▶ **Extracted entries**:
■ ■ ■
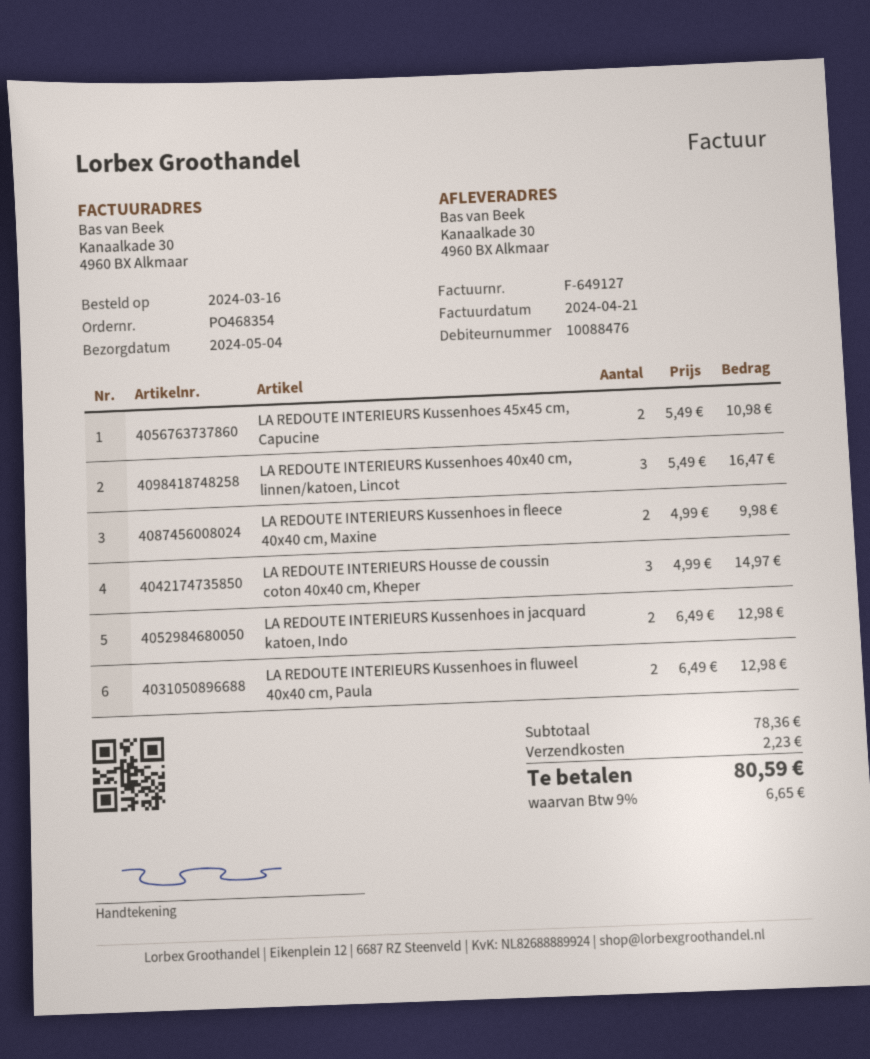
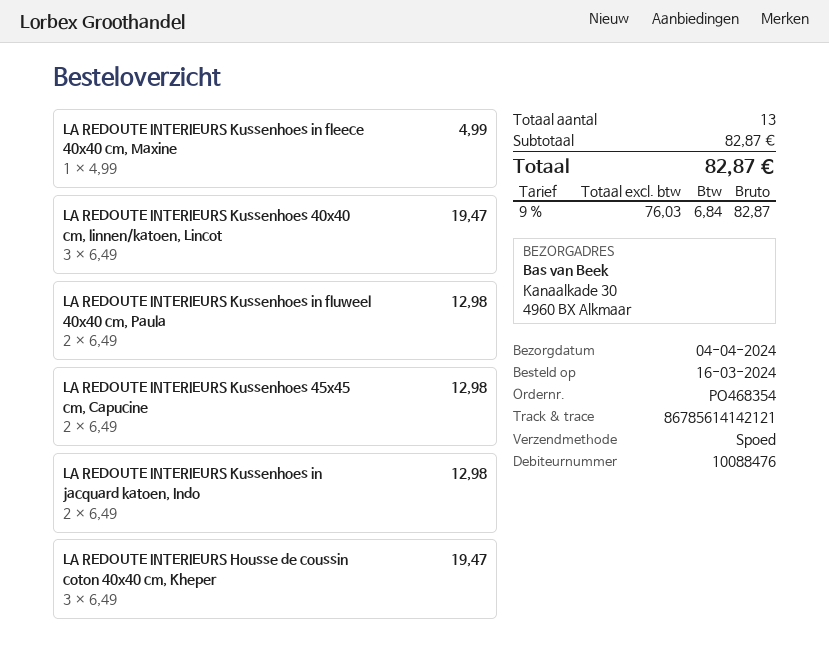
delivery date: 2024-05-04 -> 2024-04-04
LA REDOUTE INTERIEURS Kussenhoes 45x45 cm, Capucine: 2 x 5.49 = 10.98 -> 2 x 6.49 = 12.98
LA REDOUTE INTERIEURS Kussenhoes 40x40 cm, linnen/katoen, Lincot: 3 x 5.49 = 16.47 -> 3 x 6.49 = 19.47
LA REDOUTE INTERIEURS Kussenhoes in fleece 40x40 cm, Maxine: 2 x 4.99 = 9.98 -> 1 x 4.99 = 4.99
LA REDOUTE INTERIEURS Housse de coussin coton 40x40 cm, Kheper: 3 x 4.99 = 14.97 -> 3 x 6.49 = 19.47
subtotal: 78.36 -> 82.87
shipping: 2.23 -> none
tax: 9% = 6.65 -> 9% = 6.84
total: 80.59 -> 82.87

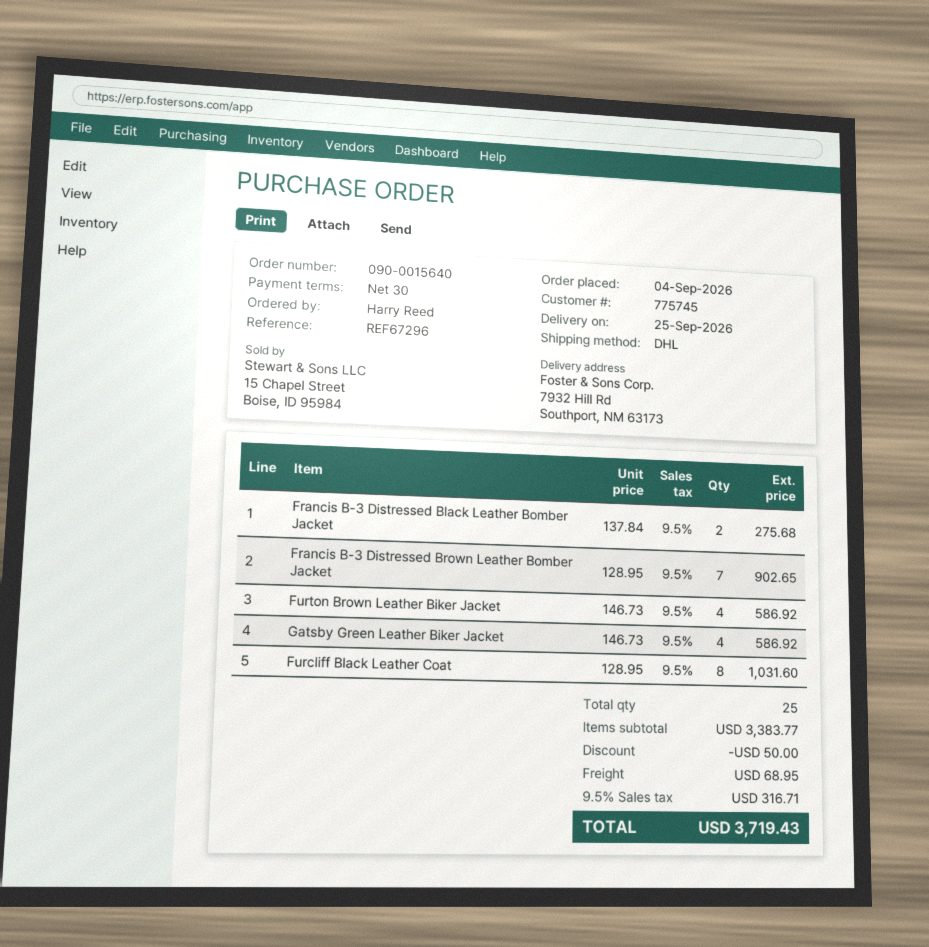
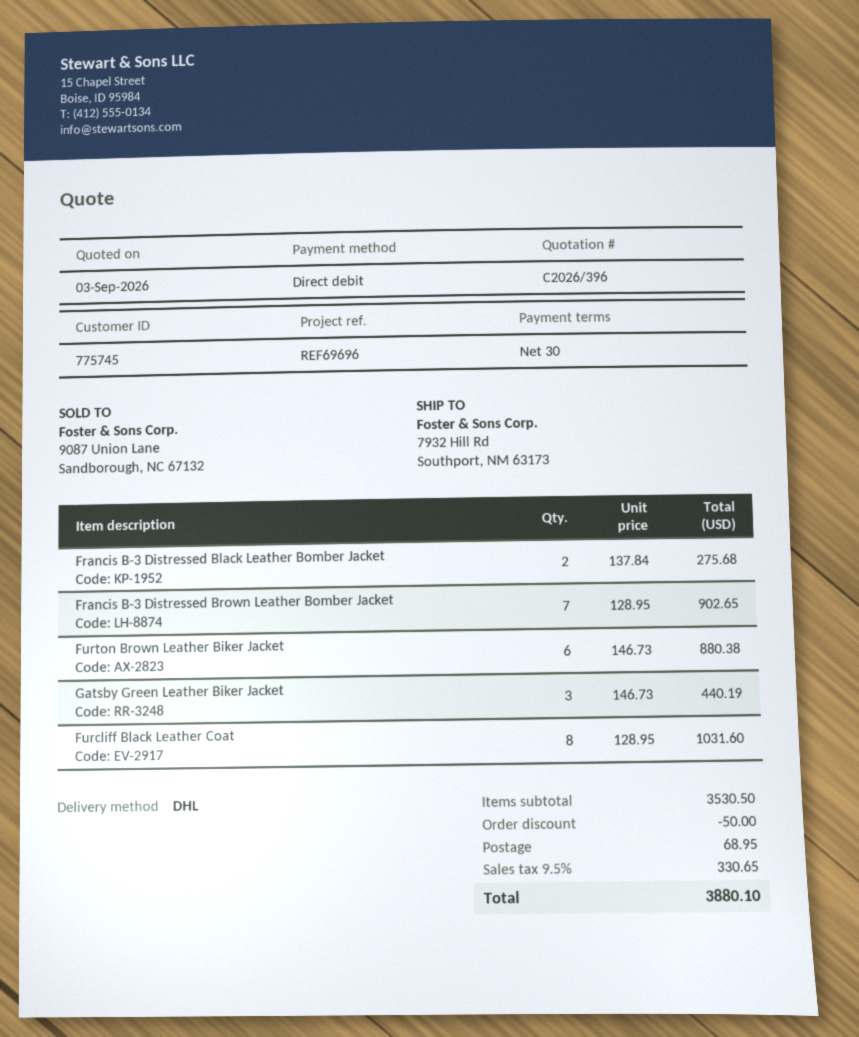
reference: REF67296 -> REF69696
Furton Brown Leather Biker Jacket: 4 x 146.73 = 586.92 -> 6 x 146.73 = 880.38
Gatsby Green Leather Biker Jacket: 4 x 146.73 = 586.92 -> 3 x 146.73 = 440.19
subtotal: 3383.77 -> 3530.50
tax: 9.5% = 316.71 -> 9.5% = 330.65
total: 3719.43 -> 3880.10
■ ■ ■
▶ **Exercise instructions**: Count up the lines in the entries above where the word "Jacket" appears, and give the figure with nothing added.

▶ **Problem solution**: 2